Your goal:
Write out the full listing exactly as given, minus the images.

--- Data for processing Enclosed Below ---

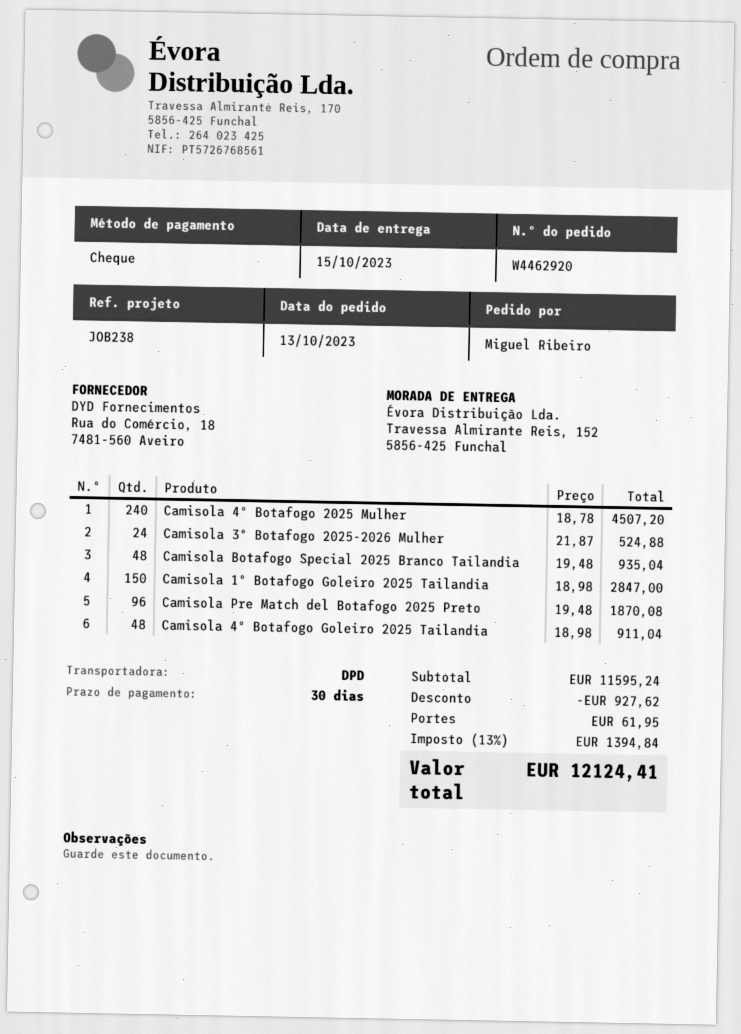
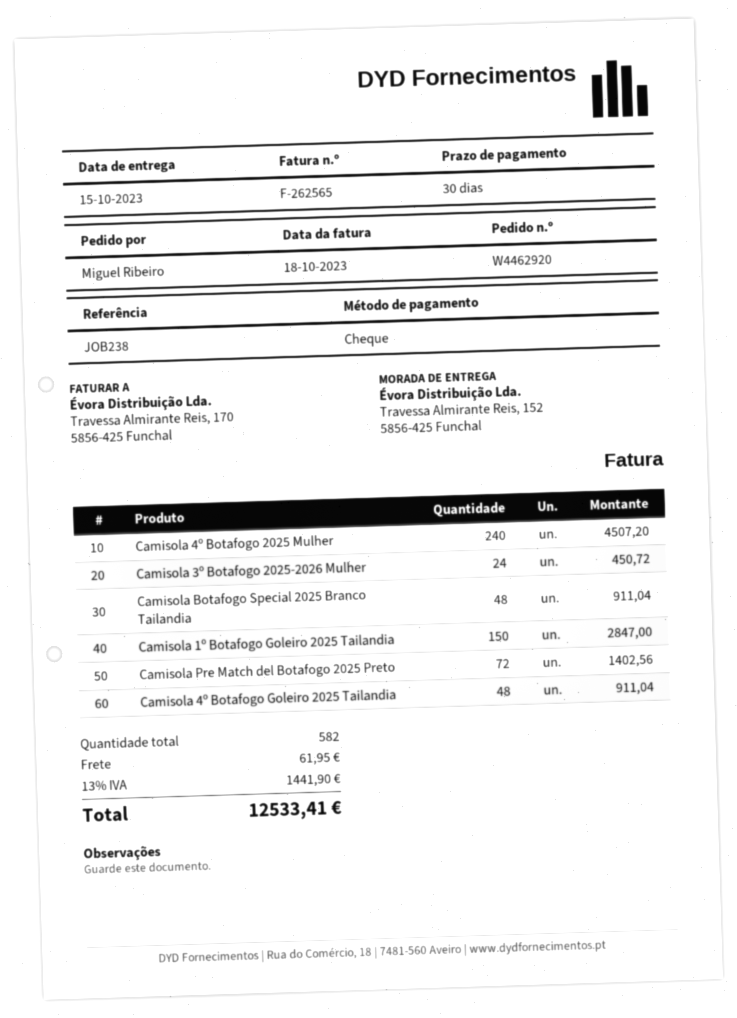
Camisola 3º Botafogo 2025-2026 Mulher: 24 for 524.88 -> 24 for 450.72
Camisola Botafogo Special 2025 Branco Tailandia: 48 for 935.04 -> 48 for 911.04
Camisola Pre Match del Botafogo 2025 Preto: 96 for 1870.08 -> 72 for 1402.56
discount: 927.62 -> none
tax: 13% = 1394.84 -> 13% = 1441.90
total: 12124.41 -> 12533.41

--- End of Enclosed Data for processing ---

Expected answer:
Camisola 3º Botafogo 2025-2026 Mulher: 24 for 524.88 -> 24 for 450.72
Camisola Botafogo Special 2025 Branco Tailandia: 48 for 935.04 -> 48 for 911.04
Camisola Pre Match del Botafogo 2025 Preto: 96 for 1870.08 -> 72 for 1402.56
discount: 927.62 -> none
tax: 13% = 1394.84 -> 13% = 1441.90
total: 12124.41 -> 12533.41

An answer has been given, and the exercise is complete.